Exercise material:
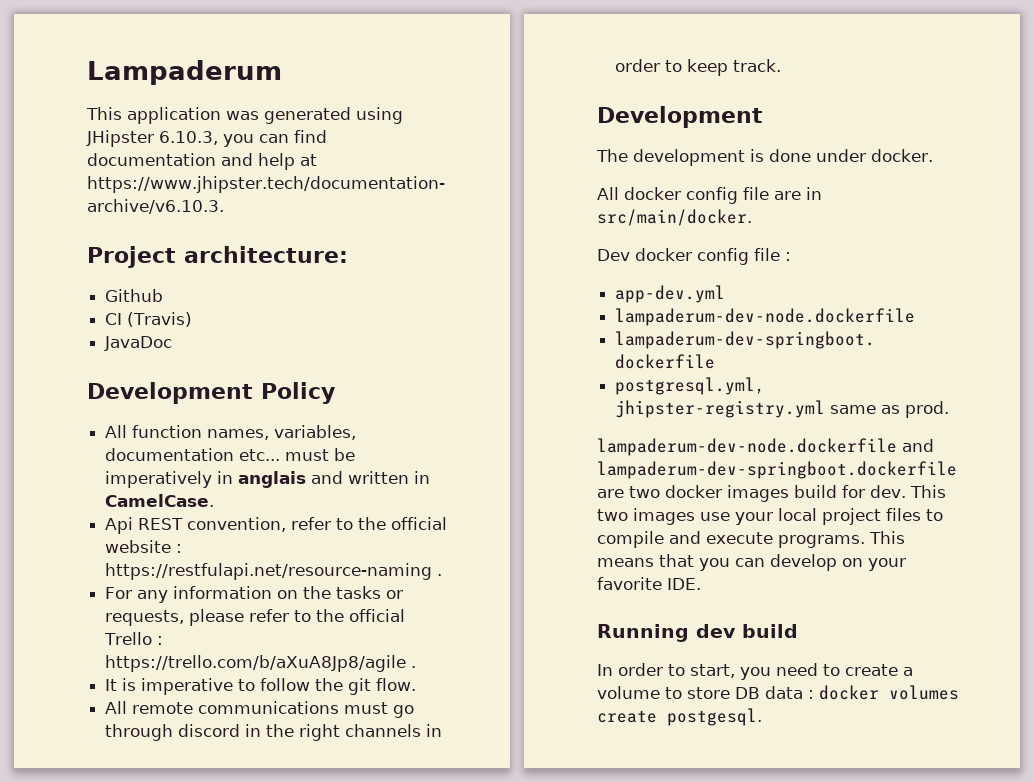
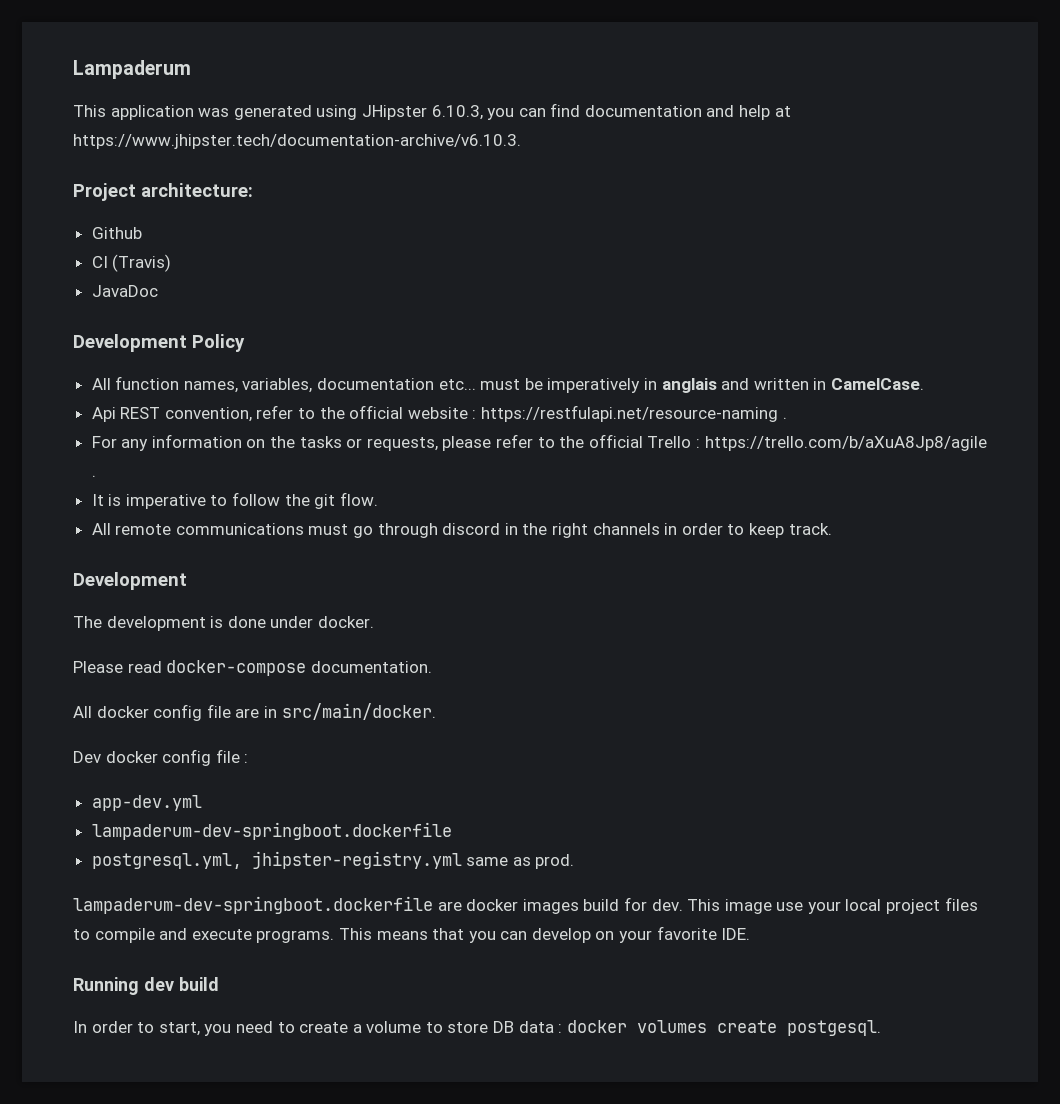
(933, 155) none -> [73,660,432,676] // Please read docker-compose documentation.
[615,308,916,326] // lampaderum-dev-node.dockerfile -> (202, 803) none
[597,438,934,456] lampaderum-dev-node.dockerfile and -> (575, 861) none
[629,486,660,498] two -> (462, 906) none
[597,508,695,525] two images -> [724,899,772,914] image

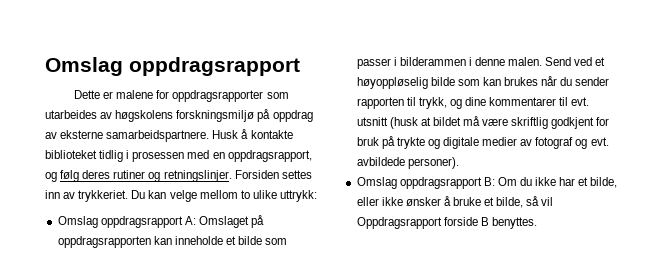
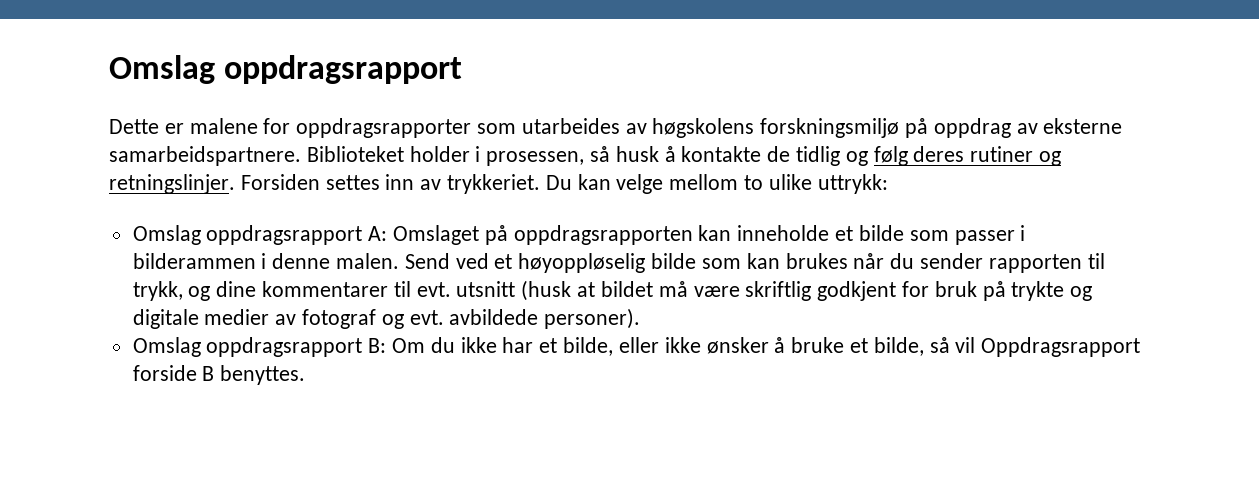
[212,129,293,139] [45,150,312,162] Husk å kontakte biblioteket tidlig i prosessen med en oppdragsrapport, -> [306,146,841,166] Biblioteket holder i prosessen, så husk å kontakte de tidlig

Problem to solve: When you retype the listing, keep every line exactly as it is and drop the pictures.

Response for this exercise:
(933, 155) none -> [73,660,432,676] // Please read docker-compose documentation.
[615,308,916,326] // lampaderum-dev-node.dockerfile -> (202, 803) none
[597,438,934,456] lampaderum-dev-node.dockerfile and -> (575, 861) none
[629,486,660,498] two -> (462, 906) none
[597,508,695,525] two images -> [724,899,772,914] image

[212,129,293,139] [45,150,312,162] Husk å kontakte biblioteket tidlig i prosessen med en oppdragsrapport, -> [306,146,841,166] Biblioteket holder i prosessen, så husk å kontakte de tidlig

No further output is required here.